I’ve decided that I spend too long wondering, and pondering on things, rather than doing them. Sometimes, I can actually talk myself out of an idea that could go somewhere, or lead to excitement and I want to stop doing that. The only person who ever holds me back, is me. And I don’t want to just ciastcalong, being a person of inaction because I’ve spent too much time worrying and not enough actually DOING.
I’ve attempted contact with my estranged father. I think that’s the nicest term to use; I haven’t seen him for over 27 years, and there has been no contact at all throughout that time.
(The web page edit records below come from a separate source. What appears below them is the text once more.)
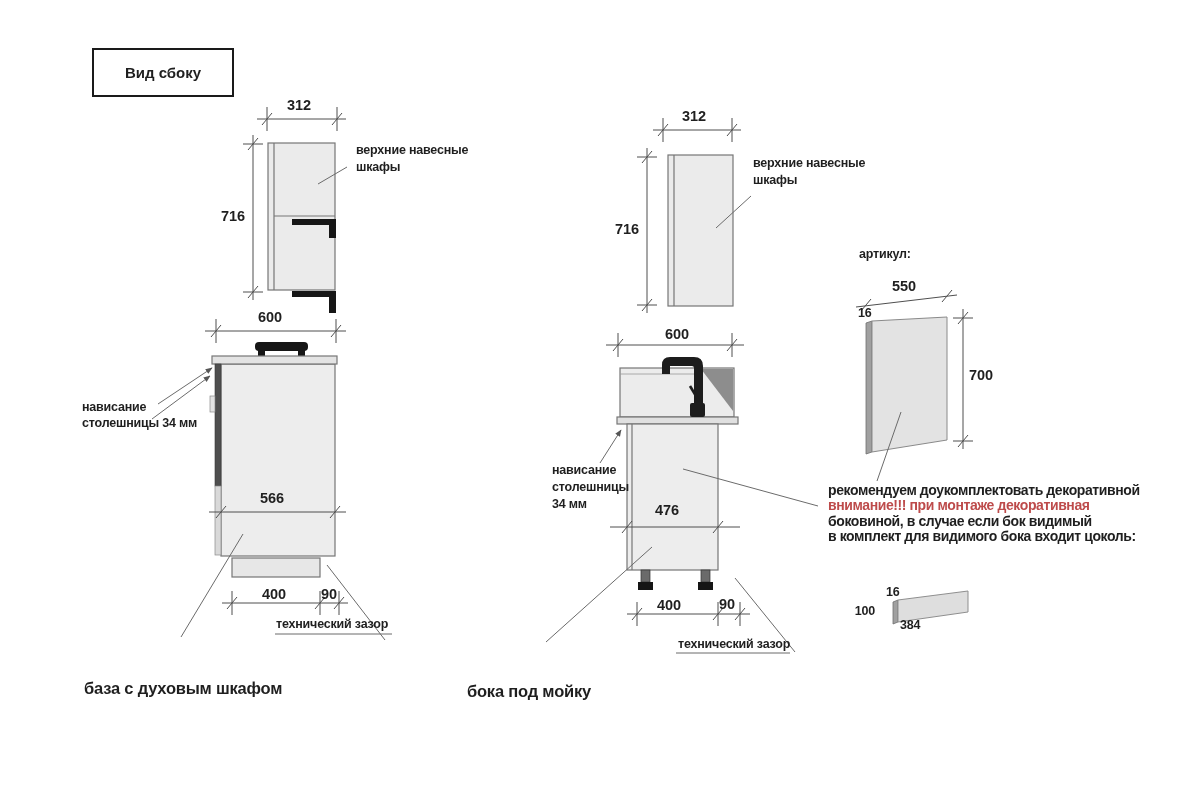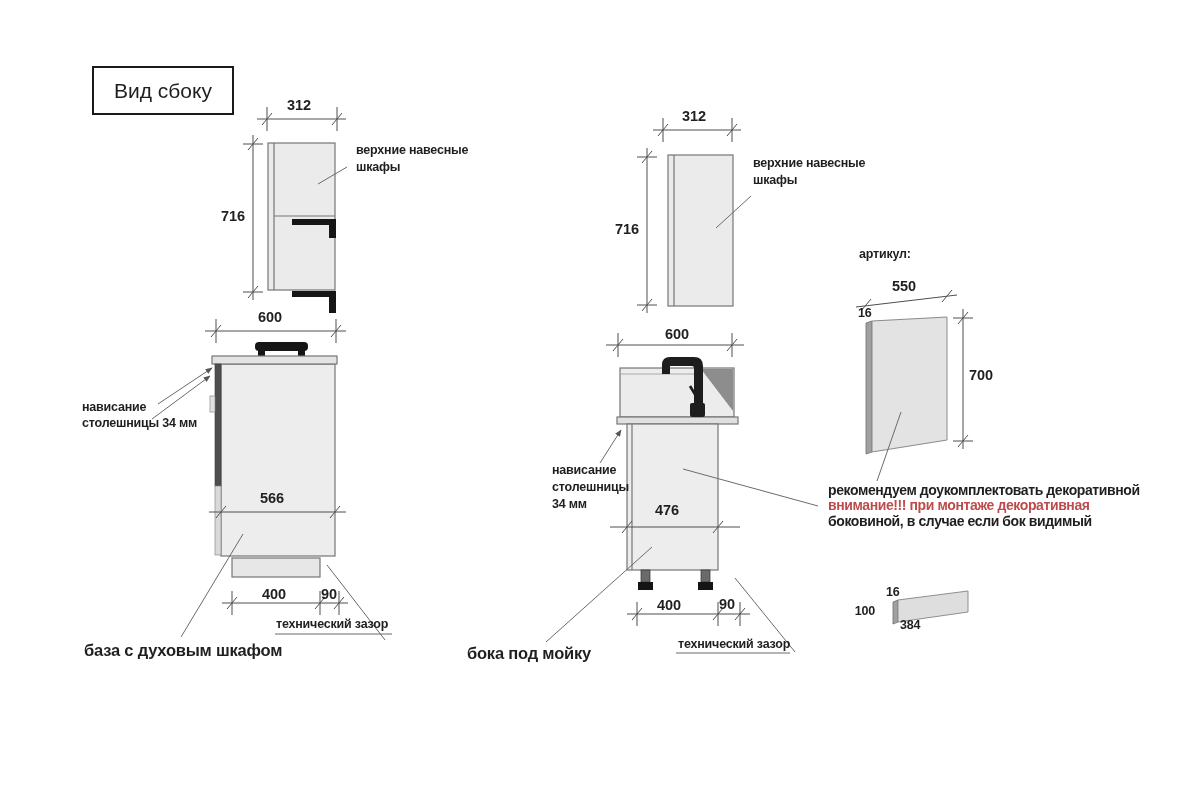--- a/index.html
+++ b/index.html
@@ -2,25 +2,25 @@
 <html><head>
 <meta charset="utf-8">
 <style>
   html,body{margin:0;padding:0;background:#ffffff;}
   .canvas{position:relative;width:1200px;height:800px;background:#ffffff;overflow:hidden;
           font-family:"Liberation Sans",sans-serif;color:#1f1f1f;}
   .canvas svg{position:absolute;left:0;top:0;}
   .t{position:absolute;font-weight:bold;white-space:nowrap;}
   .dim{font-size:14.5px;width:60px;text-align:center;}
   .sm{font-size:12.5px;letter-spacing:-0.2px;}
-  .cap{font-size:16.5px;letter-spacing:-0.2px;}
+  .cap{font-size:16.5px;letter-spacing:-0.2px;margin-top:38px;}
   .noteline{font-size:14px;line-height:15.4px;letter-spacing:-0.4px;font-weight:bold;white-space:nowrap;}
   .red{color:#bd4b4b;}
   .title-box{position:absolute;left:92px;top:48px;width:138px;height:45px;border:2px solid #1a1a1a;
-             display:flex;align-items:center;justify-content:center;font-weight:normal;font-size:21px;margin-top:18px;}
+             display:flex;align-items:center;justify-content:center;font-weight:bold;font-size:15px;}
   .ralign{text-align:center;width:50px;}
 </style>
 </head>
 <body>
 
 <div class="canvas">
 
 <svg width="1200" height="800" viewBox="0 0 1200 800">
   <defs>
     <marker id="arr" viewBox="0 0 10 10" refX="9" refY="5" markerWidth="7" markerHeight="7" orient="auto">
@@ -196,19 +196,20 @@
 
   <div class="t sm" style="left:859px;top:247px">артикул:</div>
   <div class="t dim" style="left:874px;top:278px">550</div>
   <div class="t sm" style="left:858px;top:306px">16</div>
   <div class="t dim" style="left:951px;top:367px">700</div>
 
   <div style="position:absolute;left:828px;top:483px">
     <div class="noteline">рекомендуем доукомплектовать декоративной</div>
     <div class="noteline red">внимание!!! при монтаже декоративная</div>
     <div class="noteline">боковиной, в случае если бок видимый</div>
+    <div class="noteline">в комплект для видимого бока входит цоколь:</div>
   </div>
 
   <div class="t sm" style="left:886px;top:585px">16</div>
   <div class="t sm ralign" style="left:840px;top:604px">100</div>
   <div class="t sm" style="left:900px;top:618px">384</div>
 
 </div>
 
 </body></html>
He was pretty easy to find, and I’ve sat on his address for a while now. Waiting. For what, exactly, I’m not sure. I don’t know much about him, really – my mum has been so careful to never say anything bad about him that I’m almost not sure that the little I do know is entirely true. And he’s not spoken about bunny family (I have always been in contact with his mum, and some of his siblings – he disappeared on them too, and they’ve had the same lack of contact as I have).
I was worried for a while that he might be an addict. For a few reasons, that are (to me) justifiable. And then I worried that the overwhelming silence from anyone I try too speak to about it, about him, is covering something that I should probably know about before I make this step.
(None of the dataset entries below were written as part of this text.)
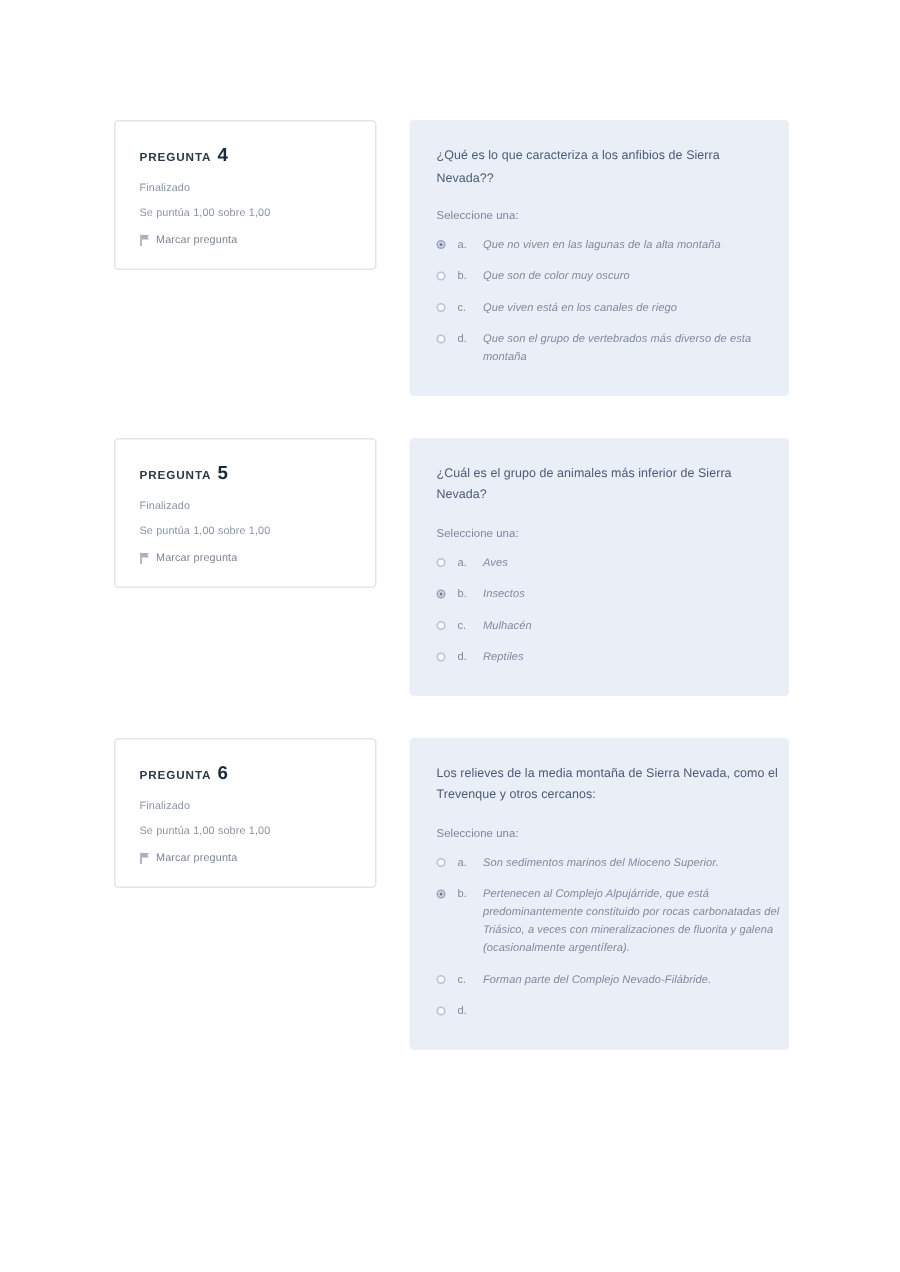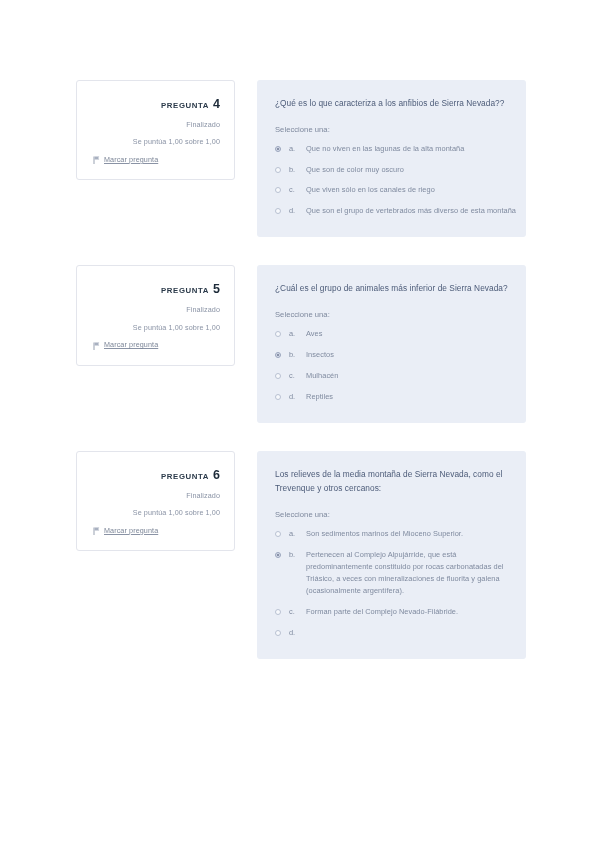--- a/index.html
+++ b/index.html
@@ -22,29 +22,28 @@
     box-sizing: border-box;
   }
   .question-block {
     display: flex;
     align-items: flex-start;
     margin: 0 0 28px 0;
     padding-left: 76px;
     padding-right: 74px;
   }
   .info-card {
-    width: 159px;
+    width: 175px;
     min-height: 76px;
     background: #ffffff;
     border: 1px solid #e3e5ec;
     border-radius: 3px;
     box-sizing: border-box;
     padding: 14px 14px 14px 16px;
     flex: 0 0 auto;
-    text-align: right;
   }
   .info-head {
     white-space: nowrap;
     margin-bottom: 9px;
     line-height: 1;
   }
   .info-head .lbl {
     font-size: 7.8px;
     font-weight: bold;
     letter-spacing: 0.6px;
@@ -59,21 +58,21 @@
     margin-left: 4px;
     vertical-align: baseline;
   }
   .info-line {
     font-size: 7.2px;
     color: #8a93a5;
     line-height: 1.45;
     margin-bottom: 7px;
     letter-spacing: 0.1px;
   }
-  .info-line.last { margin-bottom: 0; text-decoration: underline; }
+  .info-line.last { margin-bottom: 0; }
   .flag-row {
     display: flex;
     align-items: center;
     gap: 4px;
   }
   .flag-icon {
     width: 7px;
     height: 8px;
     flex: 0 0 auto;
     display: block;
@@ -147,20 +146,21 @@
     font-size: 7.4px;
     color: #7f8a9f;
     line-height: 1.62;
   }
   .opt-text {
     flex: 1 1 auto;
     font-size: 7.4px;
     color: #7f8a9f;
     line-height: 1.62;
     letter-spacing: 0.05px;
+    font-style: italic;
   }
 </style>
 </head>
 <body>
 
 <div class="page">
   <div id="questions-root">
       <div class="question-block">
         <div class="info-card">
           <div class="info-head"><span class="lbl">PREGUNTA</span><span class="num">4</span></div>
@@ -186,21 +186,21 @@
               <span class="opt-text">Que no viven en las lagunas de la alta montaña</span>
             </li>
             <li class="option">
               <span class="radio"></span>
               <span class="opt-letter">b.</span>
               <span class="opt-text">Que son de color muy oscuro</span>
             </li>
             <li class="option">
               <span class="radio"></span>
               <span class="opt-letter">c.</span>
-              <span class="opt-text">Que viven sólo en los canales de riego</span>
+              <span class="opt-text">Que viven está en los canales de riego</span>
             </li>
             <li class="option">
               <span class="radio"></span>
               <span class="opt-letter">d.</span>
               <span class="opt-text">Que son el grupo de vertebrados más diverso de esta montaña</span>
             </li>
           </ul>
         </div>
       </div>
       <div class="question-block">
And then I thought – fuck it. I’m thirty one years old. A grown up. I’m a mother myself. I don’t need answers, or reasons, or explanations. I don’t need a father figure, or a happy fairytale ending. I don’t feel a part of my life puzzle is missing, or yearn for someone I’ve never had. I don’t feel angry, or hurt, or hopeful (indifferent, is probably an accurate description, though i feel that looks brutally harsh). I have zero expectations, or hopes.
But I do want to stop wondering if I should make contact every few years or so. I do want to know what’s going on here, so I can explain to my kids when they ask. I’d like to put it to bed, find a resolution and not have it lingering over me. However it pans out, and whatever comes – or not – of this, I’m ok with.
So, the letter (more a note, to be honest about its briefness) is sent. My piece has been played, now the balls in his court.